I am putting a floor to ceiling cupboard in a room with plaster coving and wonder if there is an easy way to scribe the new coving to form an internal angle with the existing other than temporarily fixing it in position.

I tried the same method I've used for timber skirtings ie cut a 45 degree angle and trim the profile with a fine saw, but that didn't work :roll: 

Regards Keith


----------



## AndyT (10 Apr 2014)

Assuming you are talking about fixing a length of pre-made solid plaster, I am pretty sure the answer is to use mitres on the internal and the external corners. Plaster does not shrink and expand like wood does so the joints should all stay put and there is no need for scribing. (The fit can be 'improved' with polyfilla if necessary!)


----------



## Ring (10 Apr 2014)

I use these if its just plain coving.... http://www.british-gypsum.com/~/media/F ... mplate.pdf
Jim


----------



## jasonB (10 Apr 2014)

Must be your scribing tecnique. I have added a bit to existing cove several times usually when fitting cupboards to alcoves and just cut a mitre and then coping saw to the edge of the mitre. Don't use the jigs and templates to cut the guide mitre do it as you would timber with the moulding held as it will go on the wall not laid flat.

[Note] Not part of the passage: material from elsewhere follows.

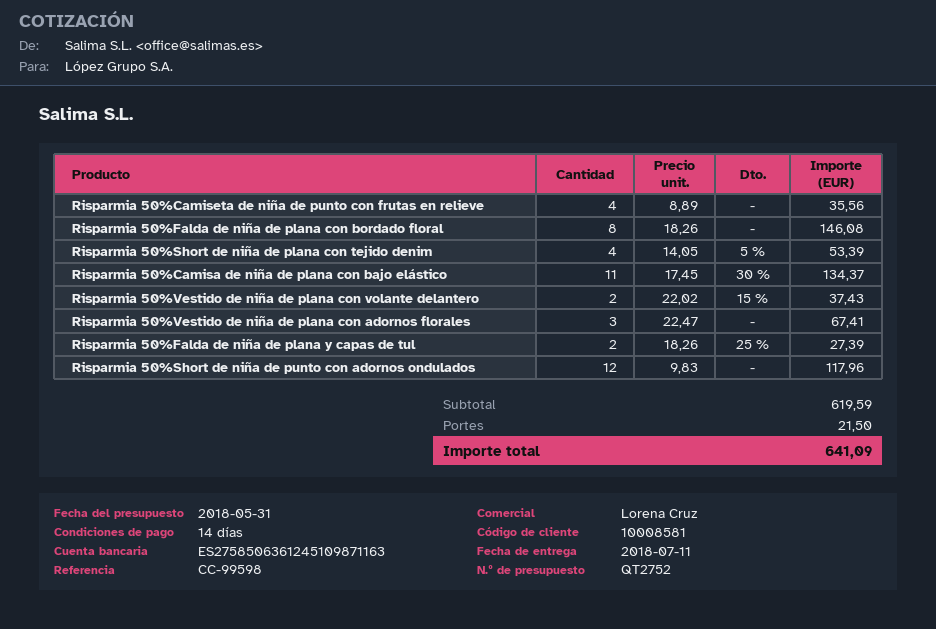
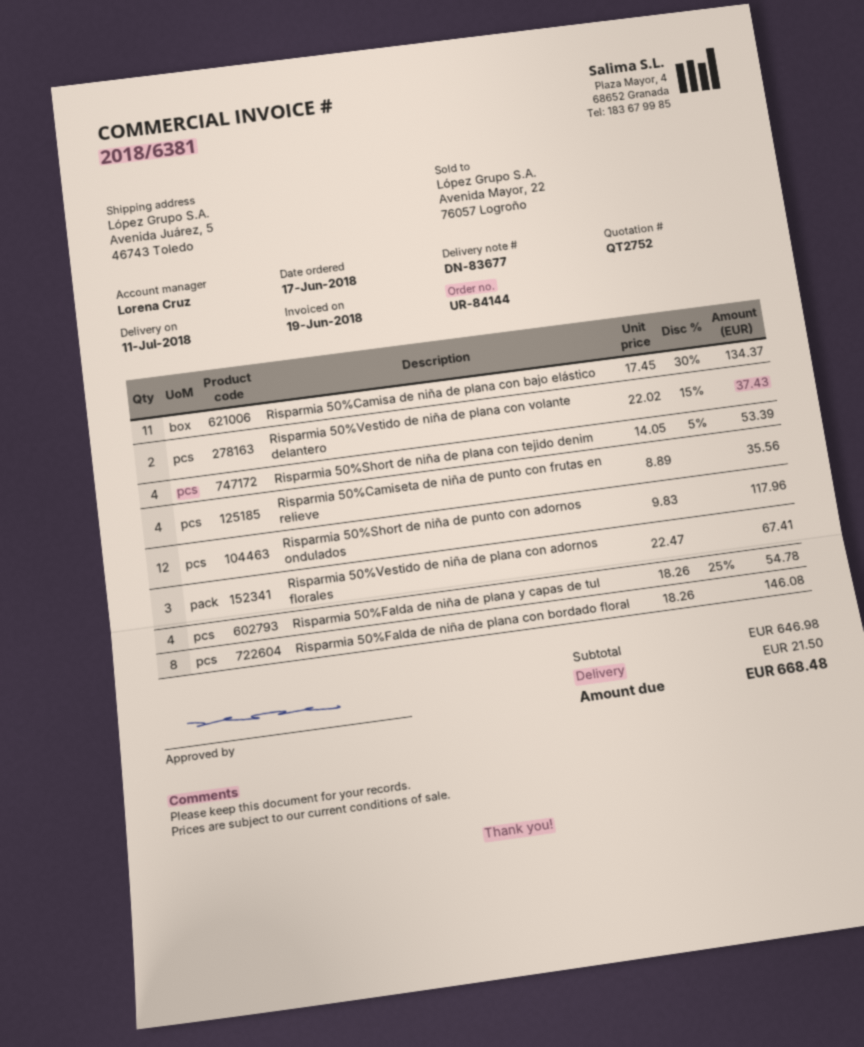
Risparmia 50%Falda de niña de plana y capas de tul: 2 x 18.26 - 25% = 27.39 -> 4 x 18.26 - 25% = 54.78
subtotal: 619.59 -> 646.98
total: 641.09 -> 668.48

The templates and jigs are OK for fitting new where the internal corner is mitred but no good when butting new part way along an existing run


----------



## Woodchips2 (10 Apr 2014)

Thanks Andy, Jim & jasonB for your input. It's true the standard Gypsum mitre box doesn't work when you are trying to butt joint partway along an existing run.

Regards Keith


----------



## Otto (10 Apr 2014)

Could it be off because of the 'spring angle'?


----------



## Woodchips2 (16 May 2014)

Got the hang of this today :lol: 

Cut a mitre in the Gypsum box as if doing a normal internal angle ie wall edge of the coving at the front of the box. The mitre then need relieving at the back which you could do with a coping saw but I just planed it off with a Surform until you get a good fit. Simples (hammer) 

Regards Keith


----------



## mailee (16 May 2014)

I did one using the same method recently, but I was lucky enough to have corner pieces to go over the mitres so they didn't have to be that critical.


----------